Synchronous replication involves a process called a two-phase commit, whereby data that’s being updated on the primary server has to be duplicated on and acknowledged by the secondary sites before the next transaction proceeds. This ensures that data is identical on all copies at all times.
The goals of synchronous replication are near-zero loss of data and very quick recovery times from failures that occur at primary sites. But the two-phase commit process results in performance degradation when the distance between the primary site and secondary site is great.
Synchronous replication can also be costly because it requires high-bandwidth network connectivity.
“To be really bulletproof, you need to do synchronous replication, but most can’t afford it,” McAdam says.
Another option that’s becoming increasingly popular is asynchronous replication. Related technologies capture a copy of each completed transaction on the primary server, which is then duplicated on the secondary systems. This duplication can happen automatically whenever an update takes place, or it can be programmed to take place at predefined intervals. Replication products can also queue data and send batches of changes when network use is low.
Asynchronous replication doesn’t require as much bandwidth as the synchronous approach and can be applied over greater distances with little performance degradation. It’s also cheaper, but it doesn’t offer the same real-time recovery capabilities.

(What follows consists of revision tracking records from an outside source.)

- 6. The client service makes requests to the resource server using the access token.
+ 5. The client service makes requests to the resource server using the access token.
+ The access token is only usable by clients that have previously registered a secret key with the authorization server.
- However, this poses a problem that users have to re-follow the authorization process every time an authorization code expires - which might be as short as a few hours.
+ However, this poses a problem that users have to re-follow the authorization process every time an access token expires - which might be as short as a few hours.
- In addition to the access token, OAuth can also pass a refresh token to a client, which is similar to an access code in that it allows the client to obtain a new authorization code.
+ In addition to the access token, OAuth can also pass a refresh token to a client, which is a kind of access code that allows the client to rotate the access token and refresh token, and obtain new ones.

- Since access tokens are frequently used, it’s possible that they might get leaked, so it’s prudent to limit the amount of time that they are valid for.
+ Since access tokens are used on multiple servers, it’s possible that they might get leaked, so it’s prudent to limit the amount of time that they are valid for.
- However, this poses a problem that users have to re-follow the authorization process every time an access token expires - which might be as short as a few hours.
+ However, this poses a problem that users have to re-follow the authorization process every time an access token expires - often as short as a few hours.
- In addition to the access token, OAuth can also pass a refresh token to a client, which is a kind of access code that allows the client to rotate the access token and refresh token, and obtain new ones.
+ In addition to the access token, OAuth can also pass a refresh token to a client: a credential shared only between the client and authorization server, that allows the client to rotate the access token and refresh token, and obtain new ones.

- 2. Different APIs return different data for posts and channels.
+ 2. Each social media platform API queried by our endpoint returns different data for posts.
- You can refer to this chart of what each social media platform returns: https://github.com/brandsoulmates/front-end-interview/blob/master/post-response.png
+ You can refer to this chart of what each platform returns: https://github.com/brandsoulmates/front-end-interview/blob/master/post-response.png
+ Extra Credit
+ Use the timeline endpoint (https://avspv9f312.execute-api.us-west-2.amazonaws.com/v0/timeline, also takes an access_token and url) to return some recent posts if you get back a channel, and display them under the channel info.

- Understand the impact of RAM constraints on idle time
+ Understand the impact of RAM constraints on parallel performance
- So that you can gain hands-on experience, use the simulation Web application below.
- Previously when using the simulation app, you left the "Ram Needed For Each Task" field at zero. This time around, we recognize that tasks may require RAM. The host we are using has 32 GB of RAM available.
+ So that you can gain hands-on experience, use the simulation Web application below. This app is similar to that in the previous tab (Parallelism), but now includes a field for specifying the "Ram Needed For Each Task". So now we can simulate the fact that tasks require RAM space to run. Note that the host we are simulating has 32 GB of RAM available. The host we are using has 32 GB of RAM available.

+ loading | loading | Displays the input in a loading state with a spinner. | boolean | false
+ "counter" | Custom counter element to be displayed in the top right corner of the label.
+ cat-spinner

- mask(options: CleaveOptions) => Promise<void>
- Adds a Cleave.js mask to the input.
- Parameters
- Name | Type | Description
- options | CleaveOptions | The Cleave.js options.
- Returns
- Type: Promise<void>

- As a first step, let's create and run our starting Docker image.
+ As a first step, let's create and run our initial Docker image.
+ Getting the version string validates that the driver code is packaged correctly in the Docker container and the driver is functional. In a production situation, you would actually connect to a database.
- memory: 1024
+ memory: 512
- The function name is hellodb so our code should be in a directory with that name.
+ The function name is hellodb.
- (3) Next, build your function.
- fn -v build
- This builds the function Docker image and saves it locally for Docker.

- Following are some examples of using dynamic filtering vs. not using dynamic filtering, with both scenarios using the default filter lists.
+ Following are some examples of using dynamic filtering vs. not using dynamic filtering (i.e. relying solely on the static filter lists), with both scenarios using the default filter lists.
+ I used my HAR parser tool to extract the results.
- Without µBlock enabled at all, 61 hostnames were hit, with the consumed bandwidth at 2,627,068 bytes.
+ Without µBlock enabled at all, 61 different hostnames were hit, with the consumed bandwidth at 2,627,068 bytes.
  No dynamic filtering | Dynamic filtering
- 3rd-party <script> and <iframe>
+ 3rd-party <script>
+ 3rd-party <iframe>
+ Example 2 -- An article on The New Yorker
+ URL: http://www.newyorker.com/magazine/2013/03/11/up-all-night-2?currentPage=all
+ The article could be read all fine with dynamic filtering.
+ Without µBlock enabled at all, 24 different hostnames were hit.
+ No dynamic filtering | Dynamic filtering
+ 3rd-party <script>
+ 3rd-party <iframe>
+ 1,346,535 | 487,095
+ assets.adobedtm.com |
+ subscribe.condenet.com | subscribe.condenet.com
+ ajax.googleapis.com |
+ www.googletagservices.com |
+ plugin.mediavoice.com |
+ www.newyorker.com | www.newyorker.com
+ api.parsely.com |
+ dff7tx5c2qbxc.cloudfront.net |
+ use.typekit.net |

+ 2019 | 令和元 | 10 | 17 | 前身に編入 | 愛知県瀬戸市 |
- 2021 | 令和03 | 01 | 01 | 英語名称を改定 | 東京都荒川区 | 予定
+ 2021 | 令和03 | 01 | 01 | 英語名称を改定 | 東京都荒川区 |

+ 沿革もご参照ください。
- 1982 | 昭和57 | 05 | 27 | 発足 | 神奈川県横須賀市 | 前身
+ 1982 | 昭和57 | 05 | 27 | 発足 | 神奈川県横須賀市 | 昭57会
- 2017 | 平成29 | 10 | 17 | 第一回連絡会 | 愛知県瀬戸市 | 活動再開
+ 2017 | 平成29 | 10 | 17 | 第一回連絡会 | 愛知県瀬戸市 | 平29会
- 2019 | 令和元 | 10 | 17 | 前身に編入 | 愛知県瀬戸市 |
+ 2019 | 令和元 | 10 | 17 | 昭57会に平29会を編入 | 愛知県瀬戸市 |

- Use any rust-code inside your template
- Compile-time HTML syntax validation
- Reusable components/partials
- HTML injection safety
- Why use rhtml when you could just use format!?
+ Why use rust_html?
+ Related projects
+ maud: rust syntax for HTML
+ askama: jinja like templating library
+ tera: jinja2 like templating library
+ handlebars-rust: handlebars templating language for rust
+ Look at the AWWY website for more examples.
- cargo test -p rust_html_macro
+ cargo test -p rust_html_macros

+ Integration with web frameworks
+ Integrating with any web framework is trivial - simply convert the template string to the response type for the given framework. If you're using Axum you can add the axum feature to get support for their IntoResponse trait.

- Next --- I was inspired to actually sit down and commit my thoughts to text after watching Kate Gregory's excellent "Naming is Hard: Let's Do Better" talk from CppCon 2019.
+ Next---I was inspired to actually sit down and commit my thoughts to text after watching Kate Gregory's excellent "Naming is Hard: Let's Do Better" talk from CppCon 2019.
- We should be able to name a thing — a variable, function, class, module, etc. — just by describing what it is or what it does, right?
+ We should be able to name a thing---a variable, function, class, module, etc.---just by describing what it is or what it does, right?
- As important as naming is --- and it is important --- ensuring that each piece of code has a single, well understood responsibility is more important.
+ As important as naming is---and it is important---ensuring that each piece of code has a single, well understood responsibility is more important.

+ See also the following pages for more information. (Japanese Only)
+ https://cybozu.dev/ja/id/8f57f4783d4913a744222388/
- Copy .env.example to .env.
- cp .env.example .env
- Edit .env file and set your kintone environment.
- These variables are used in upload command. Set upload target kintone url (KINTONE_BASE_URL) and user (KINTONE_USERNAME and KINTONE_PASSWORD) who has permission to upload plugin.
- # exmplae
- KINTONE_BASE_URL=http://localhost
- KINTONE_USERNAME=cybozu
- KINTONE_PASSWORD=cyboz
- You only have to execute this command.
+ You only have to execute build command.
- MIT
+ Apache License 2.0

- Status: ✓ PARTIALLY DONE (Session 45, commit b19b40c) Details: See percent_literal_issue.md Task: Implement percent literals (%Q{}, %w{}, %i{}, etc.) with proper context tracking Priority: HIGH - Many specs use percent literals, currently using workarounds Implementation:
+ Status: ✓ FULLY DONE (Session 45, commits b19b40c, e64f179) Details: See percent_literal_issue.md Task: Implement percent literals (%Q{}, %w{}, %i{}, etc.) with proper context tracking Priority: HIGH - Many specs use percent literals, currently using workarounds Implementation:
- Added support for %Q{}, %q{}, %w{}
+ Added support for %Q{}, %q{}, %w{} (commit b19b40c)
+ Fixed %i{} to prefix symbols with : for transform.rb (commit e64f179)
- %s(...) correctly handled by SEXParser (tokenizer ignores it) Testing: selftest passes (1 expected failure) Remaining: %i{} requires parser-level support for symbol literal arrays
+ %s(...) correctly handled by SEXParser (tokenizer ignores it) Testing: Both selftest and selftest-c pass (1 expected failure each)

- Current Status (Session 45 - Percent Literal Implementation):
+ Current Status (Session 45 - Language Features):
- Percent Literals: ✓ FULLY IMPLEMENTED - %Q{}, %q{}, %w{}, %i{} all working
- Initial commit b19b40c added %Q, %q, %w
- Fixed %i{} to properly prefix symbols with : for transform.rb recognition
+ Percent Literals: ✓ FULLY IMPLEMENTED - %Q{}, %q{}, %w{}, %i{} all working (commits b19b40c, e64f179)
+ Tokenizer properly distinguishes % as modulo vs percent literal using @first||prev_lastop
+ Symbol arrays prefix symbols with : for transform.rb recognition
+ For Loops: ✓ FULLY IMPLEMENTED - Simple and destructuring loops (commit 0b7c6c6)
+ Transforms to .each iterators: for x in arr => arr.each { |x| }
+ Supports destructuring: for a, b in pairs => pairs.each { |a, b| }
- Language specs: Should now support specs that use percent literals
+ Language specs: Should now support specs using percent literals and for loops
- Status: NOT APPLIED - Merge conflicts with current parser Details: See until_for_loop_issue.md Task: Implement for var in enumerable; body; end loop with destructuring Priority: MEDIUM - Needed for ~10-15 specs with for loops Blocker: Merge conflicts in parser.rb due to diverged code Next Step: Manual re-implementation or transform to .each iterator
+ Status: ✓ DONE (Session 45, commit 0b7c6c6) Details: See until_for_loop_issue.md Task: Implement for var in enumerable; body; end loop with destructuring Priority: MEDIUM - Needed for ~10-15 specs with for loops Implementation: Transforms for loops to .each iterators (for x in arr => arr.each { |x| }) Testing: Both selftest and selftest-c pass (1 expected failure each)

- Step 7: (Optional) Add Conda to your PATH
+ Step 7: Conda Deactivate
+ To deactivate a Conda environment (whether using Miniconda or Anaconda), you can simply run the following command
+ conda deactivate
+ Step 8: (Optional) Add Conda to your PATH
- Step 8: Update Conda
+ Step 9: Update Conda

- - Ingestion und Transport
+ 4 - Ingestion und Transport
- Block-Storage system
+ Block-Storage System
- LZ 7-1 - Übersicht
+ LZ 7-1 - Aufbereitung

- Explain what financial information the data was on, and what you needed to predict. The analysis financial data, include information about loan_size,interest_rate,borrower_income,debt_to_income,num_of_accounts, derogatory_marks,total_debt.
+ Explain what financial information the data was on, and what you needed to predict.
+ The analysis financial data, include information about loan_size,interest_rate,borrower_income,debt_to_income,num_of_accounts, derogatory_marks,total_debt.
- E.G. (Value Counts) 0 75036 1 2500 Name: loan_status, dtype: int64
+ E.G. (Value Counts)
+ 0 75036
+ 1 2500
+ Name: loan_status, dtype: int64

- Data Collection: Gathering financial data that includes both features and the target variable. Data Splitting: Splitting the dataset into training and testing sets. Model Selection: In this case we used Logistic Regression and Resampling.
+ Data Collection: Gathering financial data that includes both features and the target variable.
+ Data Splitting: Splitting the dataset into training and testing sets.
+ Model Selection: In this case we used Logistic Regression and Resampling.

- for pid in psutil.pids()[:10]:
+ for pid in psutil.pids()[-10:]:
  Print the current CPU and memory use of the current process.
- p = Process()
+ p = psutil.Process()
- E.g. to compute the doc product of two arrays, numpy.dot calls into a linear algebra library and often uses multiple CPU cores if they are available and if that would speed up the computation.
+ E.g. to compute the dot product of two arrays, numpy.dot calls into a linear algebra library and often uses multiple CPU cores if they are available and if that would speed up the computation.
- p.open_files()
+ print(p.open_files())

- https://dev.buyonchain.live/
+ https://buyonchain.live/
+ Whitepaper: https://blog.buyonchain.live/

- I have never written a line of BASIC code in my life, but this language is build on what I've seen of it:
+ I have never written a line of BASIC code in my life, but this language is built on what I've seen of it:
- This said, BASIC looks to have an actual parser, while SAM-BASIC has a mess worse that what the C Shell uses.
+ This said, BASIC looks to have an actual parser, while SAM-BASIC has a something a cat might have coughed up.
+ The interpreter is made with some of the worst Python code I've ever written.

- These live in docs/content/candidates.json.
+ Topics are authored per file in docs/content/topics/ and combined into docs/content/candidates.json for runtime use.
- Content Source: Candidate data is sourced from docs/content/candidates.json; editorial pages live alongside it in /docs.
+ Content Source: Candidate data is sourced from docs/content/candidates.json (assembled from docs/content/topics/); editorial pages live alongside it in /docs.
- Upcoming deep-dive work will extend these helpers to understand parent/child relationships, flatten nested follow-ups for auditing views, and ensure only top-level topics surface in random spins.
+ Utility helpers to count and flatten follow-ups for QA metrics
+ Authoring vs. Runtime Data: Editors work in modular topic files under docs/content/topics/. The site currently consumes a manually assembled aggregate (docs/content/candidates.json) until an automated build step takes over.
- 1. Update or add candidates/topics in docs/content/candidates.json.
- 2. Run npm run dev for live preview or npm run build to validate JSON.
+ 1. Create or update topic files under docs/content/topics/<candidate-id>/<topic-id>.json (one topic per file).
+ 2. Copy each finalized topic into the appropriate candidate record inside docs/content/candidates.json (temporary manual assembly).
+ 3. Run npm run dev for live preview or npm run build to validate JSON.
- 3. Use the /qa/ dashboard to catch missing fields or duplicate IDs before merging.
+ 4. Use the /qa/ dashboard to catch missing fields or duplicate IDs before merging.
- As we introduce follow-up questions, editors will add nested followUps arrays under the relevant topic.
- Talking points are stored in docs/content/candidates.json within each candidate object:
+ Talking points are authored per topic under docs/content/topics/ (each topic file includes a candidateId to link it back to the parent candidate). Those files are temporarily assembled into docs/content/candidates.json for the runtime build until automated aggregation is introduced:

Companies may want to use a combination of both approaches to overcome technical issues, Young says. For instance, a company may decide to stick a replication technology midway between two endpoints. Synchronous replication is then performed in hops first between the original and the midpoint, then from the midpoint to the endpoint.
Hard or Soft?
Vendors today offer both hardware- and software-based replication. Companies such as EMC Corp. in Hopkinton, Mass.; Hitachi Data Systems Corp. in Santa Clara, Calif.; and IBM offer hardware technologies, while others such as Veritas Software Corp. and Sun Microsystems Inc. enable software replication.
With hardware replication, all the duplication tasks are carried out by specialized controllers, leaving the server free for other tasks. But controllers from one vendor generally don’t work well with controllers from other vendors, so hardware replication tends to tie users to a single vendor.
There are no such limitations with software-based replication, but since server cycles are used to handle the duplication tasks, it can affect performance.
Ultimately, analysts say, the way to go depends on the user’s specific business and technology needs.
“More companies are taking replication seriously these days….Sept. 11 was a wake-up call,” Young says.